You do not need to be seriously ill to benefit from a supervised fast. A fast can be of great help if you want to make lifestyle changes to achieve improved health. Fasting for as few as five days often will dramatically shorten the time it takes to make the transition from a conventional diet and lifestyle (with all of the associated addictions, pains, fatigue, and disease) to the independent and energetic state associated with healthy living. People who undertake a fast in a supervised setting, tend to achieve health more quickly than those who attempt changes without a fast.
Where to Fast?
Once you have made a decision to fast, selecting a facility that will meet your requirements is essential. The facility should provide a conducive environment for undertaking a fast and be staffed by knowledgeable medical, psychological, and other therapeutic professionals as needed. When you start eating again, healthful meals should be provided.
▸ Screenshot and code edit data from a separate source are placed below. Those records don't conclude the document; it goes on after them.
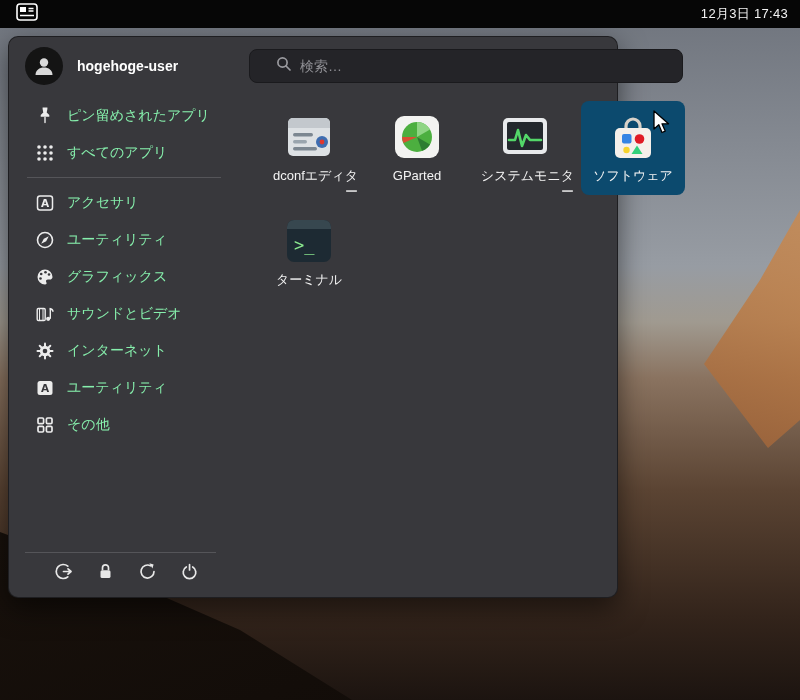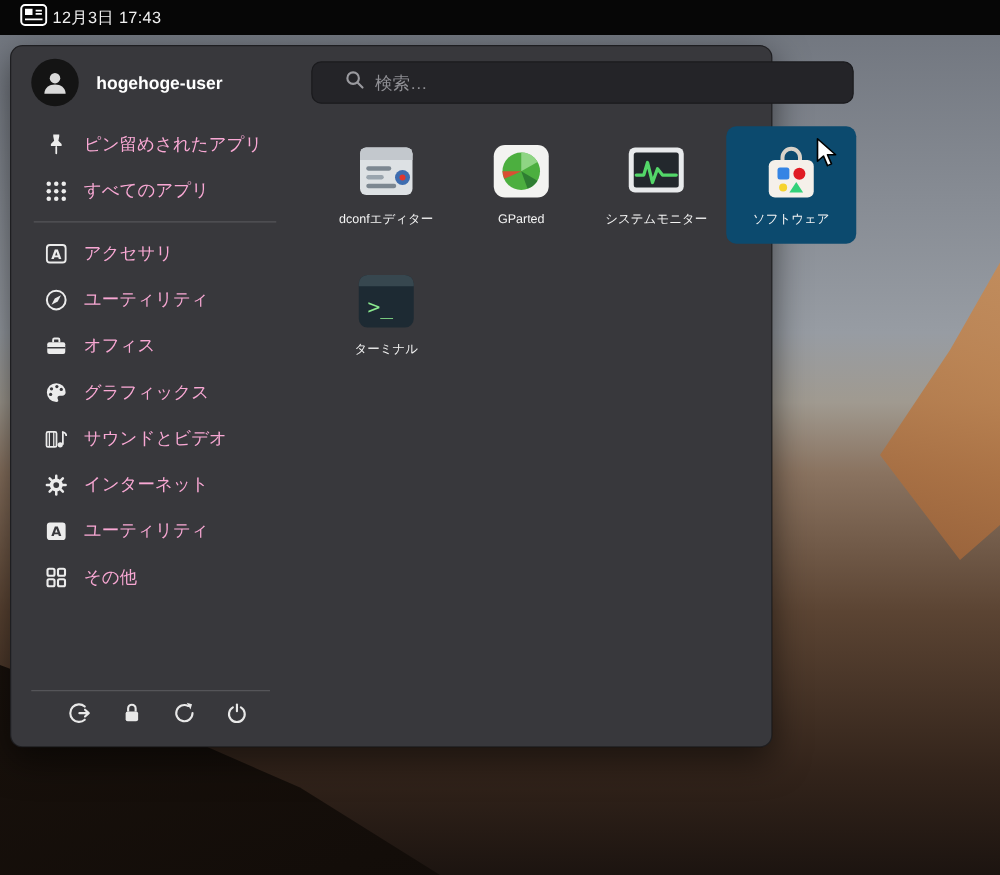"12月3日 17:43" .topbar { justify-content: none -> space-between }
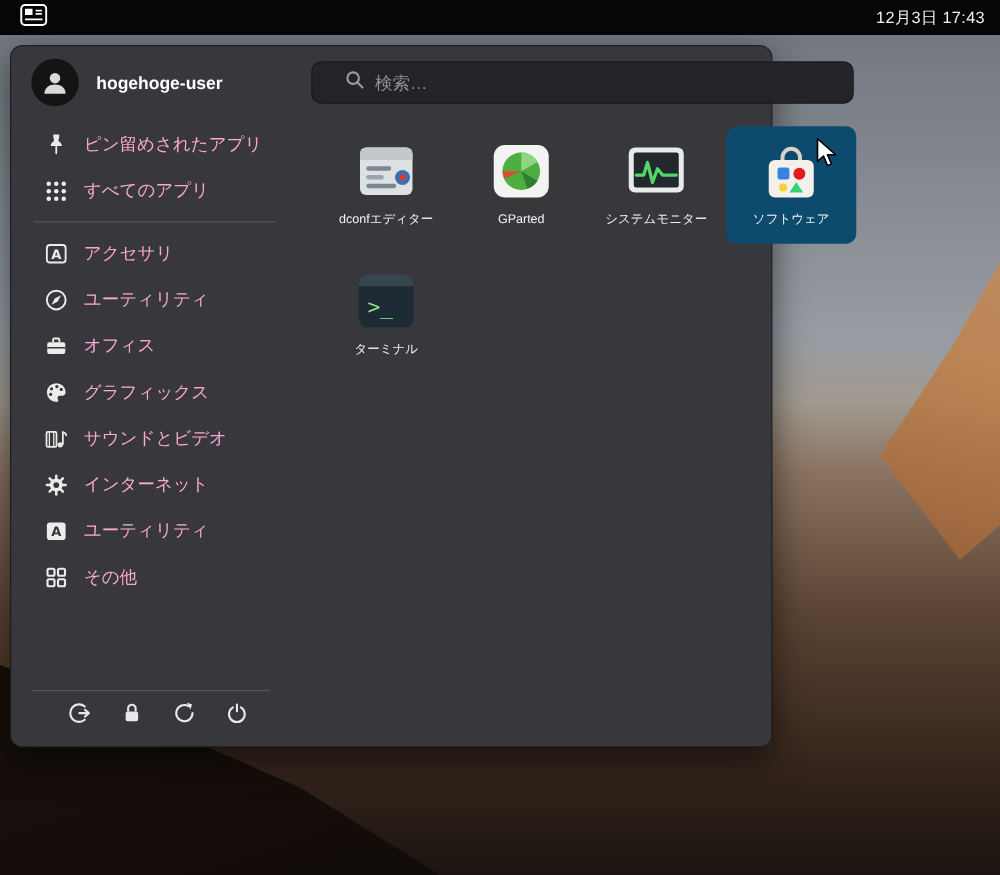"ピン留めされたアプリ" .side-item { color: #f9a8d4 -> #86efac }
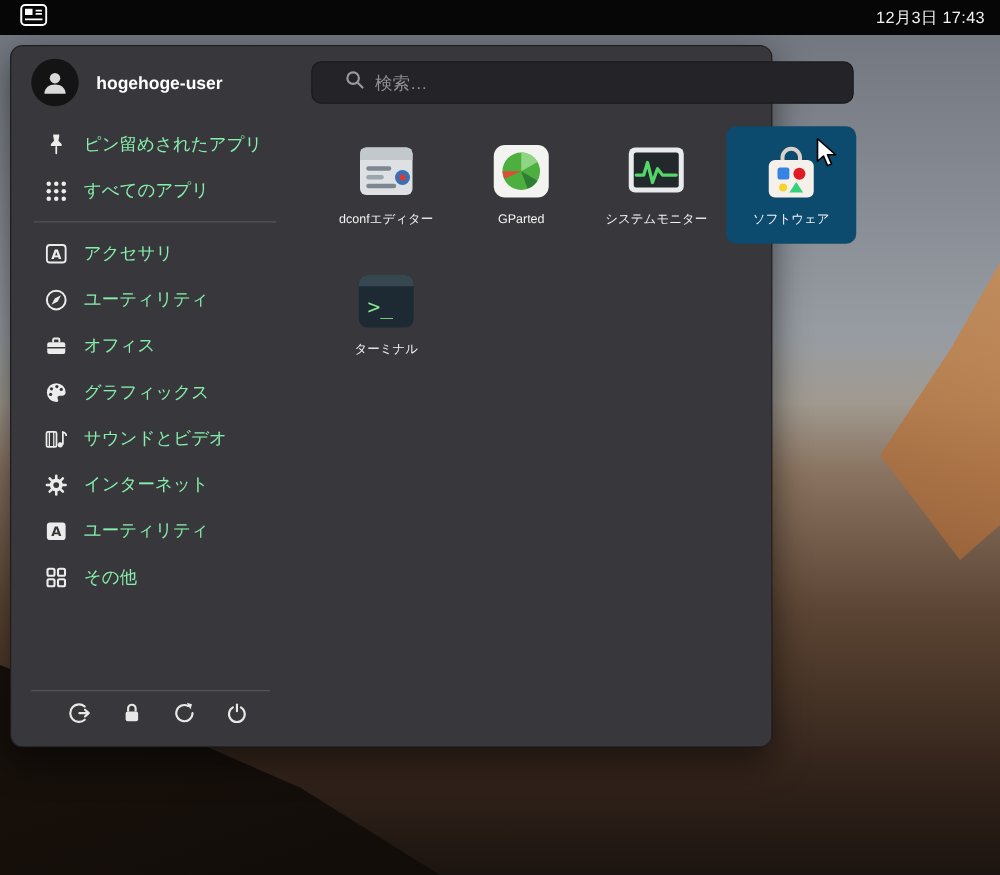"dconfエディター" .app-label { font-size: 10px -> 13px; text-align: center -> right }
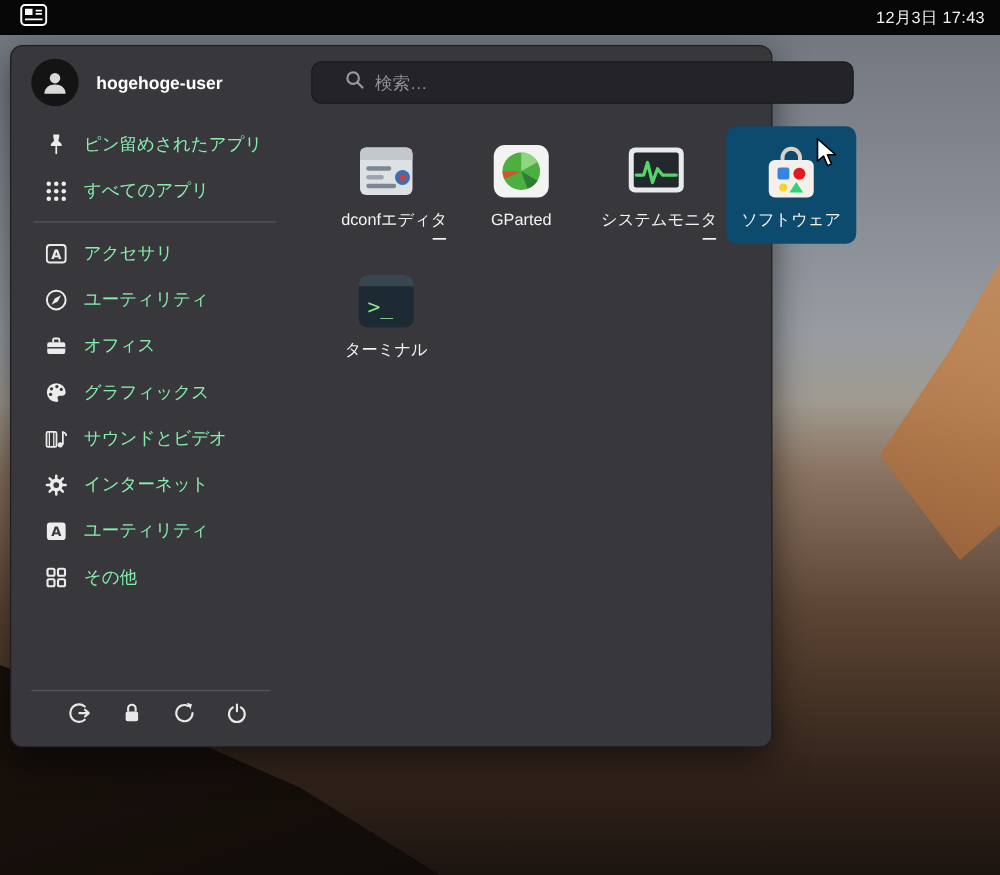"オフィス" div.side-item { html: <div> <span> <svg> <path></path> <rect></rect> <rect></rect> </svg> </span> <span>オフィス</span> </div> -> none }
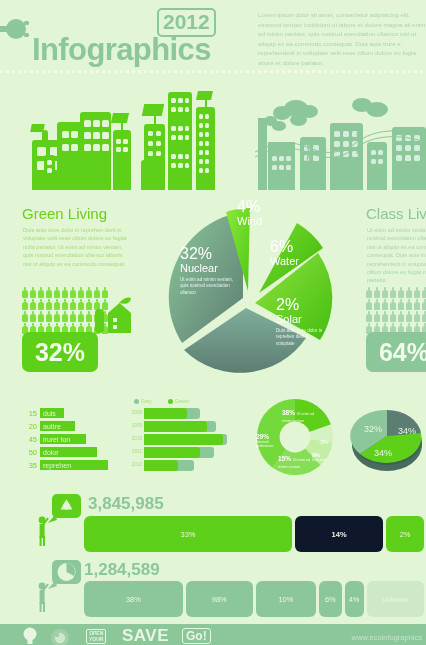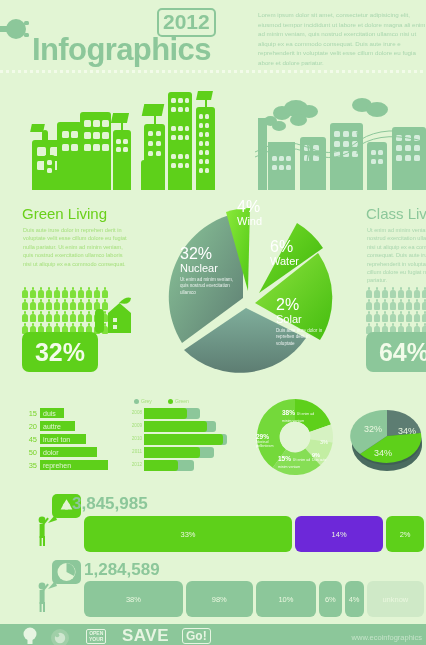"3,845,985" div.big-num { left: 72px -> 88px }
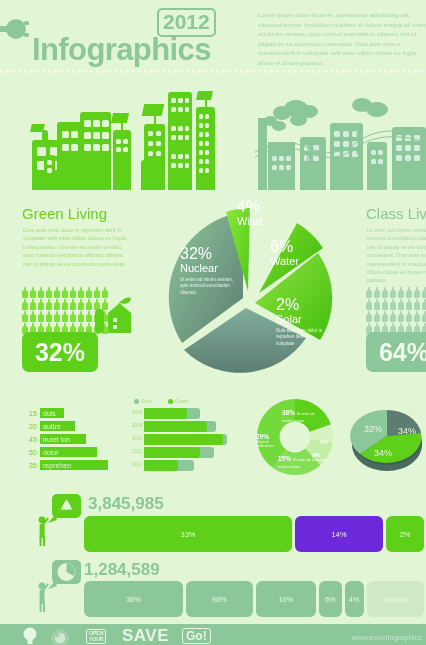"14%" div.seg { background: #6d28d9 -> #0f172a; font-weight: none -> bold }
Ideally, the facility should also provide lectures or other educational programs on healthy living that will teach you how to continue living healthfully when you return home.
Taking the Next Step
Now that you have been introduced to the basic requirements of fasting, we encourage you to explore further and to obtain more detailed information on therapeutic fasting according to the health condition links to the right: Water-Only Fasting, Autoimmune Diseases, Cancer, Chronic Pain, Diabetes, Digestive Disorders, Hypertension, Obesity, and Other Health Conditions.
The articles and videos within this Medically Supervised Fasting section relate to water-only fasting. If you are interested to know more about Intermittent Fasting, click on the link here.
After the Fast
It is extremely important to understand that the processes of healing, repair, and maintenance continue long after the fast, but only if healthy diet and lifestyle practices are conscientiously and permanently adopted.